Written and directed by Paul Andrew Williams, "Unfinished Song" belongs to the school of "The Full Monty" and "Calendar Girls" in its vision of stolid, working-class Britons banding together. Its comic gimmick, borrowed from the documentary "Young@Heart," is the OAPz repertory of rock, pop and rap songs. Watch them as they tear into Salt-N-Pepa's "Let's Talk About Sex" with the gusto of superannuated teenagers.
But when they don heavy-metal gear to deliver Motorhead's "Ace of Spades" at an outdoor concert, they look more than a little ridiculous. There is no escaping the fact that as much as the movie lavishes affection on these singers, it patronizes them by presenting them as likable, jolly old fools.
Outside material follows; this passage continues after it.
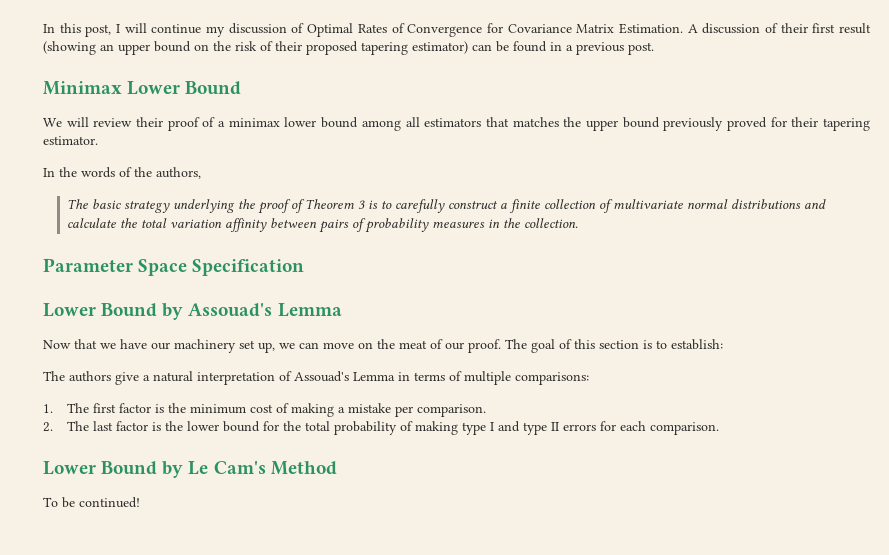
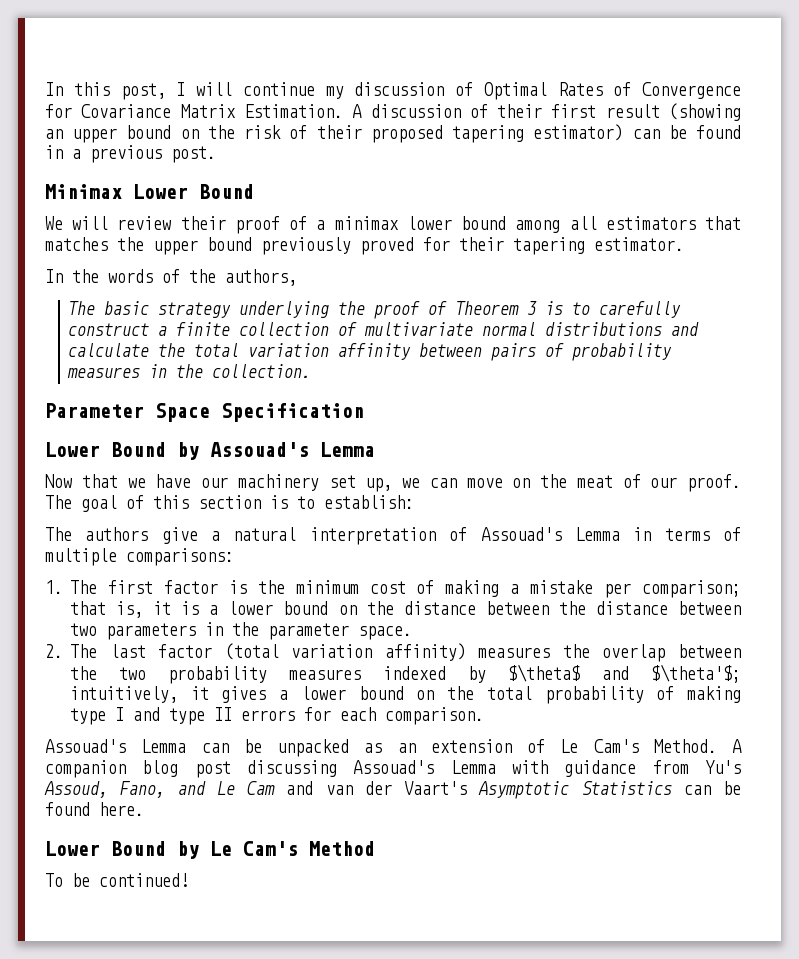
- 1. The first factor is the minimum cost of making a mistake per comparison.
- 2. The last factor is the lower bound for the total probability of making type I and type II errors for each comparison.
+ 1. The first factor is the minimum cost of making a mistake per comparison; that is, it is a lower bound on the distance between the distance between two parameters in the parameter space.
+ 2. The last factor (total variation affinity) measures the overlap between the two probability measures indexed by $\theta$ and $\theta'$; intuitively, it gives a lower bound on the total probability of making type I and type II errors for each comparison.
+ Assouad's Lemma can be unpacked as an extension of Le Cam's Method. A companion blog post discussing Assouad's Lemma with guidance from Yu's Assoud, Fano, and Le Cam and van der Vaart's Asymptotic Statistics can be found here.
The suds machine kicks in from the outset when Marion, who is being treated for cancer, learns she has only months to live. Her fiercely protective husband insists that she stay at home and rest, but Marion, a devoted chorister who is beloved among the group's members, insists on continuing for as long as she can. After she dies, Elizabeth (Gemma Arterton), the chorus's chipper young director, coaxes Arthur to join and participate in a regional choir competition.
Not all the musical numbers are milked for comedy.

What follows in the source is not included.